Schützt eine HIV-Therapie vor Multipler Sklerose? |
Theo Dingermann |
22.12.2023 13:00 Uhr |
Eine HIV-Therapie könnte nicht nur die humanen Immunodefizienz-Viren, sondern auch andere Retroviren wie Epstein-Barr- und humane Herpesviren Typ 6 in Schach halten, die als Auslöser einer multiplen Sklerose diskutiert werden. Das könnte erklären, wieso behandelte HIV-Patienten seltener an MS erkranken als der Rest der Bevölkerung. / Foto: Getty Images/Dr_Microbe
Bereits im Jahr 2014 ließ eine Studie aufhorchen, nach der eine antiretrovirale Kombinationstherapie HIV-Patienten vor einer multiplen Sklerose (MS) schützen könnte. Allerdings ist es schwer, eine Risikominimierung für eine MS durch eine medikamentöse Therapie, die zunächst einmal in keinem Zusammenhang zu der Krankheit steht, als kausal zu beweisen.

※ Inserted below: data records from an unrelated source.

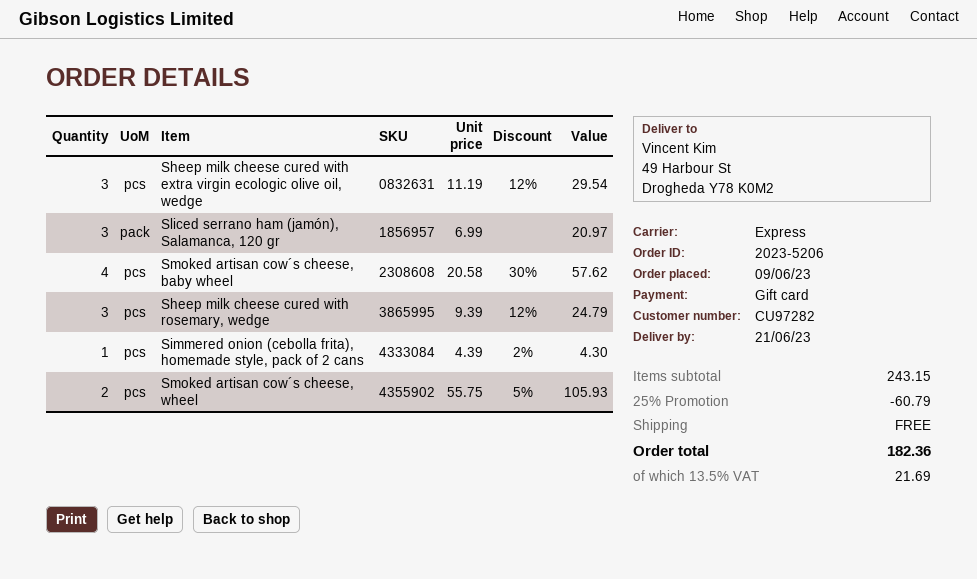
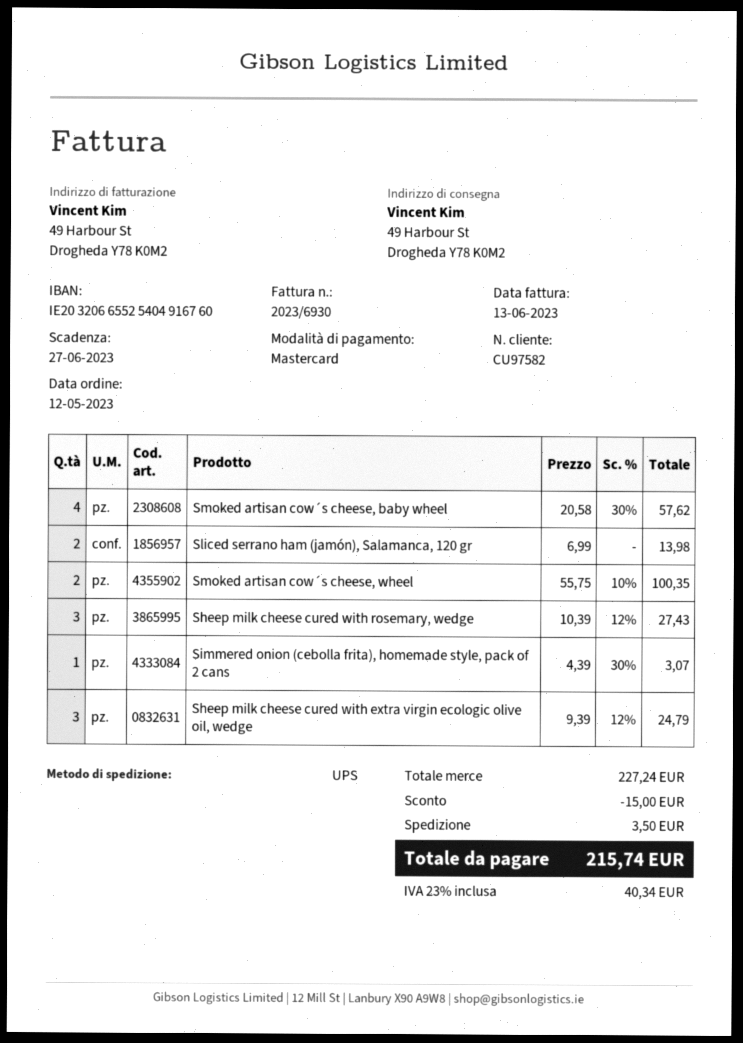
order date: 2023-06-09 -> 2023-05-12
customer number: CU97282 -> CU97582
payment method: gift card -> Mastercard
shipping method: express -> UPS
Sheep milk cheese cured with extra virgin ecologic olive oil, wedge: 3 x 11.19 - 12% = 29.54 -> 3 x 9.39 - 12% = 24.79
Sliced serrano ham (jamón), Salamanca, 120 gr: 3 x 6.99 = 20.97 -> 2 x 6.99 = 13.98
Sheep milk cheese cured with rosemary, wedge: 3 x 9.39 - 12% = 24.79 -> 3 x 10.39 - 12% = 27.43
Simmered onion (cebolla frita), homemade style, pack of 2 cans: 1 x 4.39 - 2% = 4.30 -> 1 x 4.39 - 30% = 3.07
Smoked artisan cow´s cheese, wheel: 2 x 55.75 - 5% = 105.93 -> 2 x 55.75 - 10% = 100.35
subtotal: 243.15 -> 227.24
discount: 60.79 -> 15.00
shipping: 0.00 -> 3.50
tax: 13.5% = 21.69 -> 23% = 40.34
total: 182.36 -> 215.74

Jetzt verdichtet sich allerdings die seit mehr als zehn Jahren bestehende Hypothese durch Ergebnisse einer neuen, sehr großen Studie. Hier werteten Forschende um Professor Dr. Kyla McKay vom Department of Clinical Neuroscience am Karolinska Institut in Stockholm bevölkerungsbasierte Gesundheitsdaten von zwei Kohorten HIV-positiver Personen aus Schweden und British Columbia, Kanada, aus. Die Ergebnisse ihrer Studie publizierten die Forschenden in den »Annals of Neurology«.
Die kanadische HIV-Kohorte umfasste alle Personen, die das HIV-Behandlungsprogramm in Kanada in Anspruch genommen hatten, in dessen Rahmen unter anderem alle Medikamente einer antiretroviralen Therapie (ART) kostenlos zur Verfügung gestellt werden.
Die Daten der schwedischen Kohorte stammten von HIV-Kliniken, die praktisch alle (> 99 Prozent) mit HIV lebenden Menschen in Schweden versorgen. Somit flossen in die Studie die Daten praktisch aller Personen in Britisch-Kolumbien und Schweden ein, die seit 1992 (Kanada) beziehungsweise 2001 (Schweden) eine positive HIV-Diagnose erhalten hatten.
Als Endpunkt war das Auftreten von MS nach einer HIV-Infektion definiert. Zwischen dem ersten klinisch bestätigten Nachweis einer HIV-Infektion und dem Datum des Auftretens von MS musste mindestens ein Jahr liegen, um sicher zu gehen, dass die Patienten nach einer HIV-Infektion an MS erkrankt waren.